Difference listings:
--
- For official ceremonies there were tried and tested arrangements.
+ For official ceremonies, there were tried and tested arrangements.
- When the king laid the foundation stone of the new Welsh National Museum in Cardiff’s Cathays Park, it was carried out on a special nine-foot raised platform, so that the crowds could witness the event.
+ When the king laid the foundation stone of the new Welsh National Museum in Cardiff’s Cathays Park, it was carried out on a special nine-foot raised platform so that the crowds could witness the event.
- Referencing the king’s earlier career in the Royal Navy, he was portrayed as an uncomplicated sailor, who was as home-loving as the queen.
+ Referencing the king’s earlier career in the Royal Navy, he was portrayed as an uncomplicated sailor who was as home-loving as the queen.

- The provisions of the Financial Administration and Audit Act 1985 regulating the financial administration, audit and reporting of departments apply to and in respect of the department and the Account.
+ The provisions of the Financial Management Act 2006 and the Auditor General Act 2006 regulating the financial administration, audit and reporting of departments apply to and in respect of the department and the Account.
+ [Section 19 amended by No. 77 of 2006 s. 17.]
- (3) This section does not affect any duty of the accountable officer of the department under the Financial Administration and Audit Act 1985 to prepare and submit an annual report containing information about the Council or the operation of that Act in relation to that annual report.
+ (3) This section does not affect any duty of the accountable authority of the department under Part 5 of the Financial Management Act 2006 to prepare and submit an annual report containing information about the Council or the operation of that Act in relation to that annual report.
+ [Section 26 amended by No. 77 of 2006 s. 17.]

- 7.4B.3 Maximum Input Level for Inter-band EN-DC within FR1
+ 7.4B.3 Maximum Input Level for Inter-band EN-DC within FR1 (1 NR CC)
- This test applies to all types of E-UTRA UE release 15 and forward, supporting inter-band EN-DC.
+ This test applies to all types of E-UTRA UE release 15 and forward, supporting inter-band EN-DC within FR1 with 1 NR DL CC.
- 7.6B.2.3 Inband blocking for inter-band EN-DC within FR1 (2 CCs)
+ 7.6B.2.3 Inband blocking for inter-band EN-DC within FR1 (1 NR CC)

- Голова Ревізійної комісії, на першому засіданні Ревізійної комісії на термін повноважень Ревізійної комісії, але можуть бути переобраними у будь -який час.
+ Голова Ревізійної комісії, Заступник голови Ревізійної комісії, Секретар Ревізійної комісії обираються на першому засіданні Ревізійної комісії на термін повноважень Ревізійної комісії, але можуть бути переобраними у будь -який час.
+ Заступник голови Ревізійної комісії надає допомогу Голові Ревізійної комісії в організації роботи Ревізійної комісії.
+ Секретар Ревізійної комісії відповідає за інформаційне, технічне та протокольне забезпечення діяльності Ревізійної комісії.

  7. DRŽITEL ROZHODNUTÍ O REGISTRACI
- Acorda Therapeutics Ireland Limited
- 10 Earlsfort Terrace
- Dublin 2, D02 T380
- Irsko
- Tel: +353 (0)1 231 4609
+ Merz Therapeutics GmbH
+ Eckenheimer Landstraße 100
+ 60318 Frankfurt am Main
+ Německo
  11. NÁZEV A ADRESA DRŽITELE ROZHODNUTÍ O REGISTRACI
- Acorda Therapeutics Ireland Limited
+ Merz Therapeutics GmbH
--
Start with the line above that contains "- Referencing the" and end with the line that contains "- 7.4B.3 Maximum". Write out those lines exactly, and only those.

• EXERCISE RESULT:
- Referencing the king’s earlier career in the Royal Navy, he was portrayed as an uncomplicated sailor, who was as home-loving as the queen.
+ Referencing the king’s earlier career in the Royal Navy, he was portrayed as an uncomplicated sailor who was as home-loving as the queen.

- The provisions of the Financial Administration and Audit Act 1985 regulating the financial administration, audit and reporting of departments apply to and in respect of the department and the Account.
+ The provisions of the Financial Management Act 2006 and the Auditor General Act 2006 regulating the financial administration, audit and reporting of departments apply to and in respect of the department and the Account.
+ [Section 19 amended by No. 77 of 2006 s. 17.]
- (3) This section does not affect any duty of the accountable officer of the department under the Financial Administration and Audit Act 1985 to prepare and submit an annual report containing information about the Council or the operation of that Act in relation to that annual report.
+ (3) This section does not affect any duty of the accountable authority of the department under Part 5 of the Financial Management Act 2006 to prepare and submit an annual report containing information about the Council or the operation of that Act in relation to that annual report.
+ [Section 26 amended by No. 77 of 2006 s. 17.]

- 7.4B.3 Maximum Input Level for Inter-band EN-DC within FR1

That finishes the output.